We are actively supporting the creative industries through a range of initiatives such as:

  • £4m towards the Creative Scale-Up programme which seeks to help creative businesses expand their operations.

  • £39m towards the Creative Clusters programme through UKRI which connects businesses and academia to take advantage of the most recent research and innovations so they can grow.

  • £33m towards the Audience of the Future which encouraged creative businesses to use innovative new technologies to reach new audiences.

  • £20m towards the first round of the Cultural Development Fund to support business growth and productivity through investment in cultural and creative infrastructure via five projects in places like Wakefield and Worcester, in addition to a further £18.5m for a second round as part of the landmark Cultural Investment Fund, launched in May 2021.

  • HMG committed over £2m to the Creative Careers Programme which aims to address aspirational and informational barriers to entry amongst young people and their carers. To date over 115,000 young people have engaged with the programme at over 1500 schools in England and Wales.

  • Continuing to work with industry through the Creative Industries Trade and Investment Board to increase exports in the creative industries.

  • The Government supports trade promotion in the CIs through DIT’s export hubs, the Internationalisation Fund, the Export Academy. All this support will feature in the Creative Industries Export Campaign which will encourage both new exporters and companies wanting to look at new export markets to take advantage of the fantastic opportunities available to the UK as an independent trading nation.
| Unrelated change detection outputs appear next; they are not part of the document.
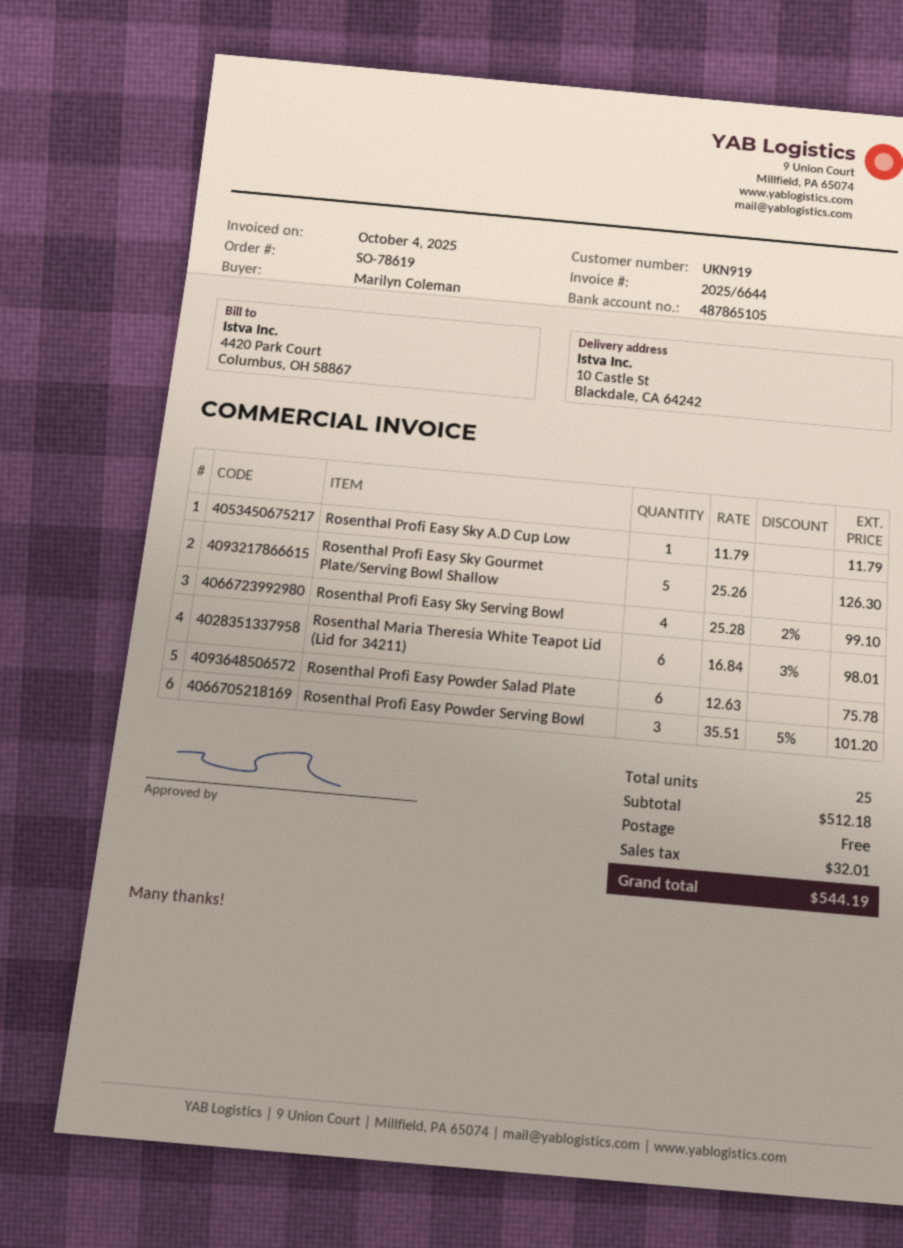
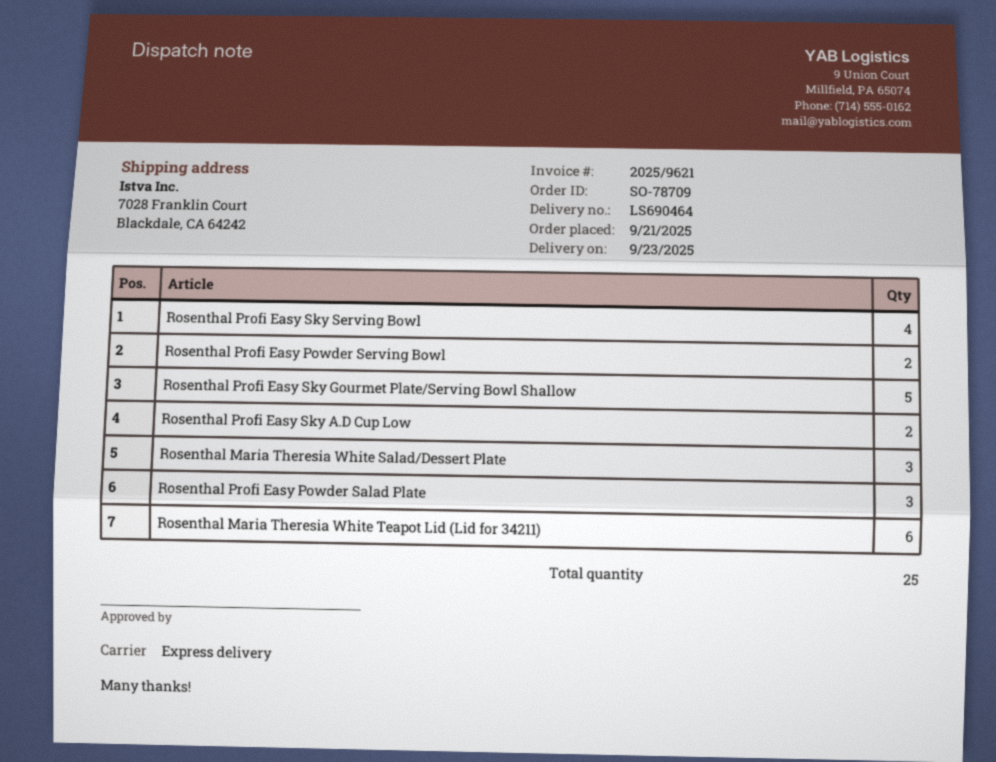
order number: SO-78619 -> SO-78709
invoice number: 2025/6644 -> 2025/9621
ship to: 10 Castle St, Blackdale, CA 64242 -> 7028 Franklin Court, Blackdale, CA 64242
Rosenthal Profi Easy Sky A.D Cup Low: 1 -> 2
Rosenthal Profi Easy Powder Salad Plate: 6 -> 3
Rosenthal Profi Easy Powder Serving Bowl: 3 -> 2
Rosenthal Maria Theresia White Salad/Dessert Plate: none -> 3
  • The Government is also looking carefully at options for an Export Office.

Baroness Barran
Parliamentary Under-Secretary (Department for Education)
28th Jun 2021
To ask Her Majesty's Government what steps they are taking to protect all UK citizens from online harms and misinformation.

On 12 May 2021, we published the draft Online Safety Bill, which sets out new expectations on companies to keep their users safe online. Companies will have to enforce their promises to users, remove criminal content from their sites, and protect children from harmful content including misinformation. The biggest companies will have duties on legal content that may cause significant physical or psychological harm to adults, including mis/disinformation such as anti-vaccination content and falsehoods about COVID-19.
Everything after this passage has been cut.